◆ **What you need to do**:
Word for word, copy out the data below, omitting pictures.

◆ **The input**:
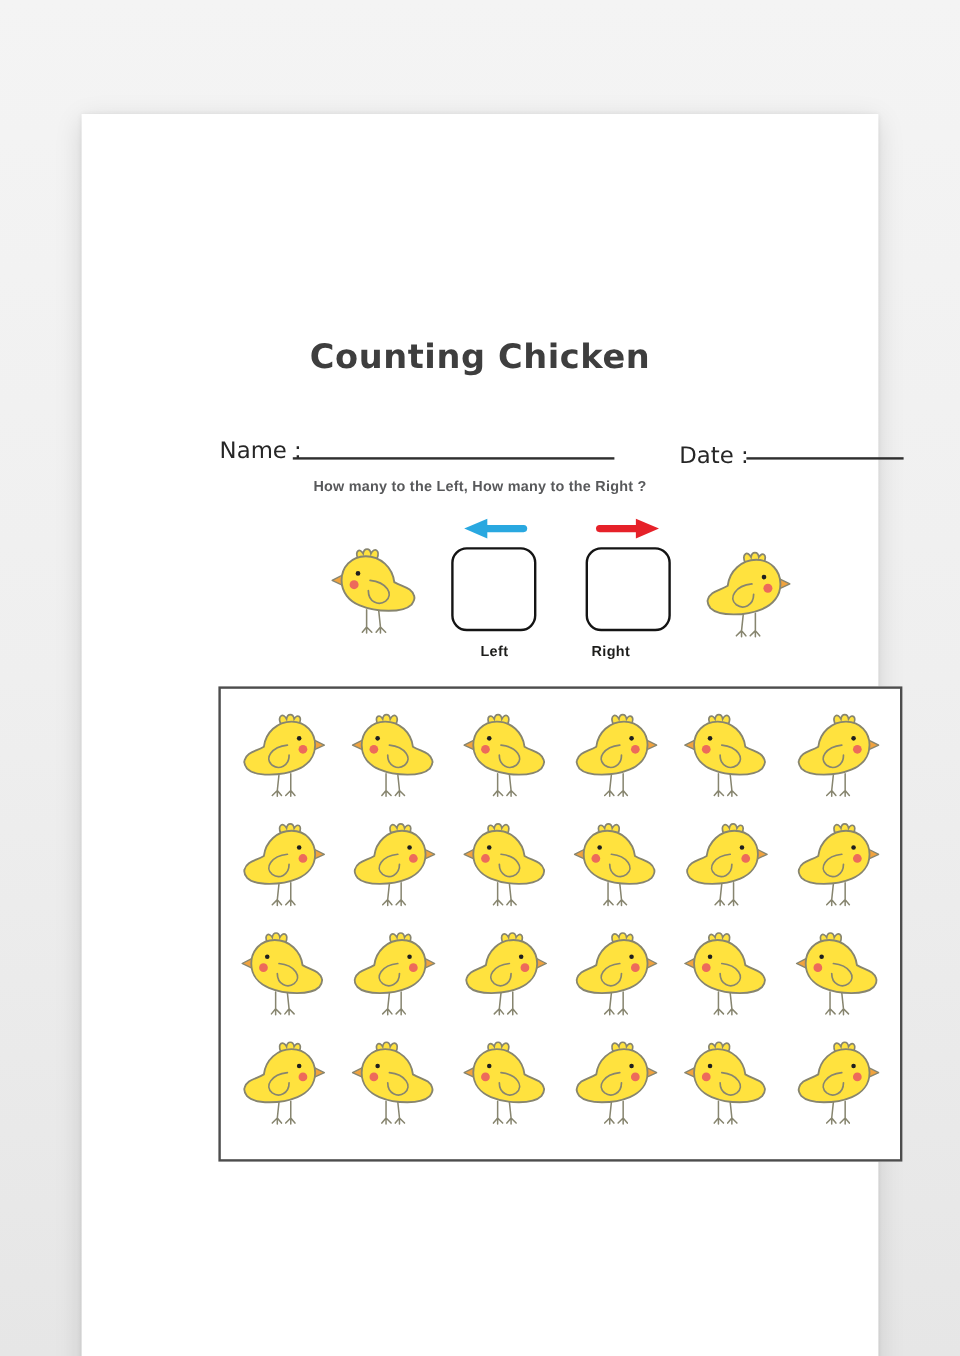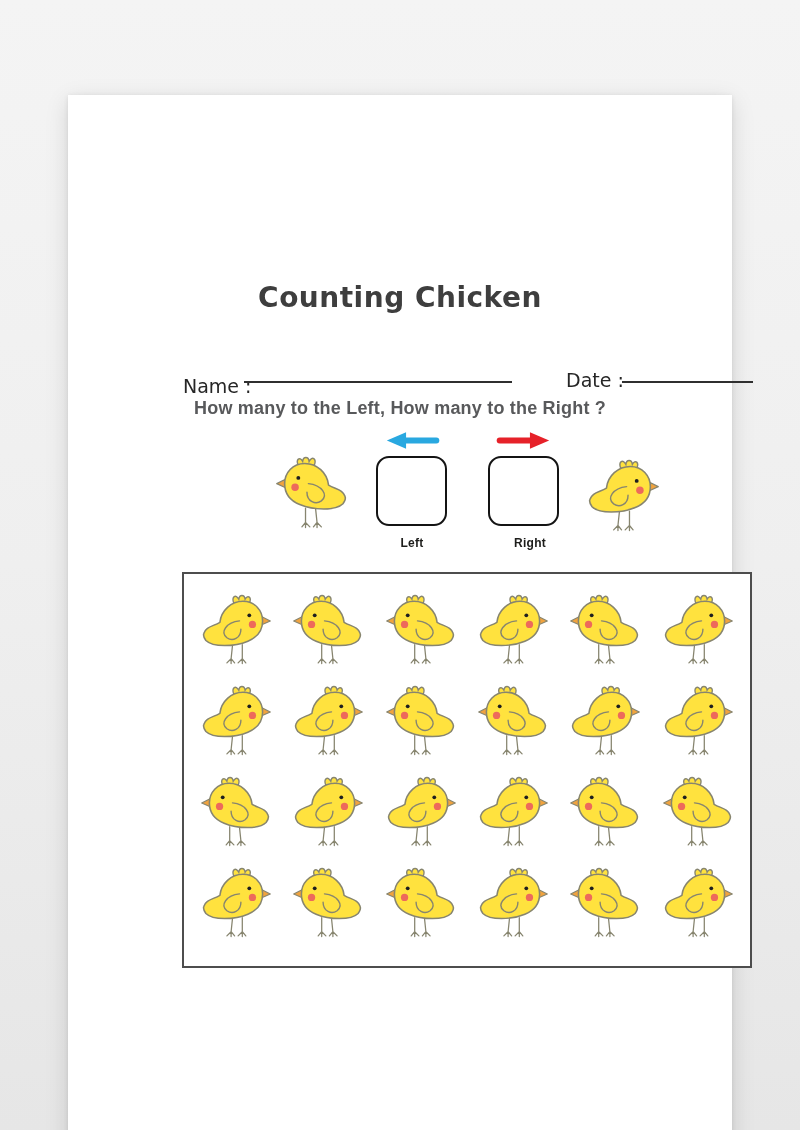--- a/index.html
+++ b/index.html
@@ -22,7 +22,7 @@
   .fill-row span.lbl{
     font-family:"DejaVu Sans",sans-serif;font-size:19px;color:#262626;
   }
-  .name-label{position:absolute;left:115px;top:280px;text-align:center;}
+  .name-label{position:absolute;left:115px;top:270px;text-align:center;}
   .date-label{position:absolute;left:498px;top:262px;margin-top:12px;}
   .write-line{position:absolute;top:264px;height:22px;border-bottom:2px solid #2f2f2f;}
   .name-line{left:176px;width:268px;}

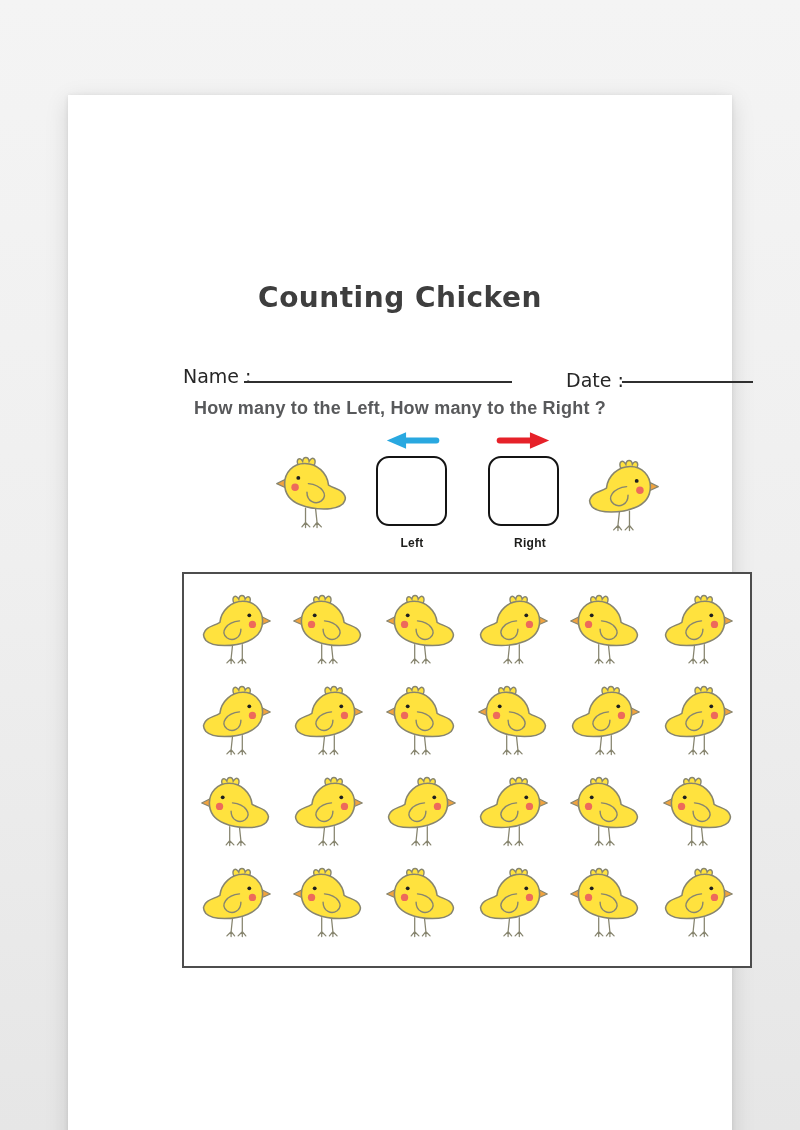--- a/index.html
+++ b/index.html
@@ -29,7 +29,7 @@
   .date-line{left:554px;width:131px;}
   .question{
     position:absolute;top:303px;left:0;width:100%;text-align:center;
-    font-weight:bold;font-size:18px;letter-spacing:.2px;
+    font-weight:bold;font-size:12px;letter-spacing:.2px;
     color:var(--question-text,#58595b);
   }
   .arrow{position:absolute;width:55px;height:19px;top:336px;}

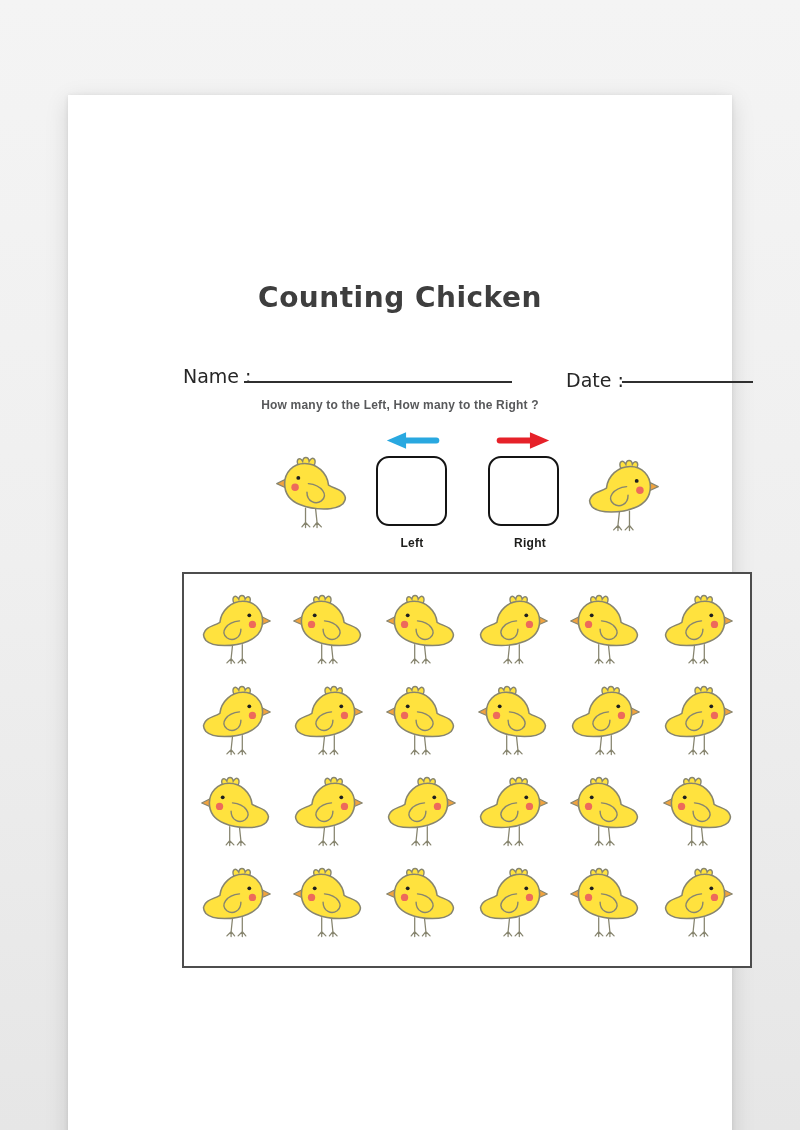--- a/index.html
+++ b/index.html
@@ -46,7 +46,7 @@
     font-weight:bold;font-size:12px;color:var(--ink,#1d1d1b);letter-spacing:.3px;
   }
   .box-label-left{left:294px;}
-  .box-label-right{left:412px;text-align:center;}
+  .box-label-right{left:391px;text-align:center;}
   .demo-chick{position:absolute;width:72px;height:76px;}
   .demo-chick-left{left:208px;top:360px;}
   .demo-chick-right{left:519px;top:363px;}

◆ **Completed exercise**:
--- a/index.html
+++ b/index.html
@@ -22,7 +22,7 @@
   .fill-row span.lbl{
     font-family:"DejaVu Sans",sans-serif;font-size:19px;color:#262626;
   }
-  .name-label{position:absolute;left:115px;top:280px;text-align:center;}
+  .name-label{position:absolute;left:115px;top:270px;text-align:center;}
   .date-label{position:absolute;left:498px;top:262px;margin-top:12px;}
   .write-line{position:absolute;top:264px;height:22px;border-bottom:2px solid #2f2f2f;}
   .name-line{left:176px;width:268px;}

--- a/index.html
+++ b/index.html
@@ -29,7 +29,7 @@
   .date-line{left:554px;width:131px;}
   .question{
     position:absolute;top:303px;left:0;width:100%;text-align:center;
-    font-weight:bold;font-size:18px;letter-spacing:.2px;
+    font-weight:bold;font-size:12px;letter-spacing:.2px;
     color:var(--question-text,#58595b);
   }
   .arrow{position:absolute;width:55px;height:19px;top:336px;}

--- a/index.html
+++ b/index.html
@@ -46,7 +46,7 @@
     font-weight:bold;font-size:12px;color:var(--ink,#1d1d1b);letter-spacing:.3px;
   }
   .box-label-left{left:294px;}
-  .box-label-right{left:412px;text-align:center;}
+  .box-label-right{left:391px;text-align:center;}
   .demo-chick{position:absolute;width:72px;height:76px;}
   .demo-chick-left{left:208px;top:360px;}
   .demo-chick-right{left:519px;top:363px;}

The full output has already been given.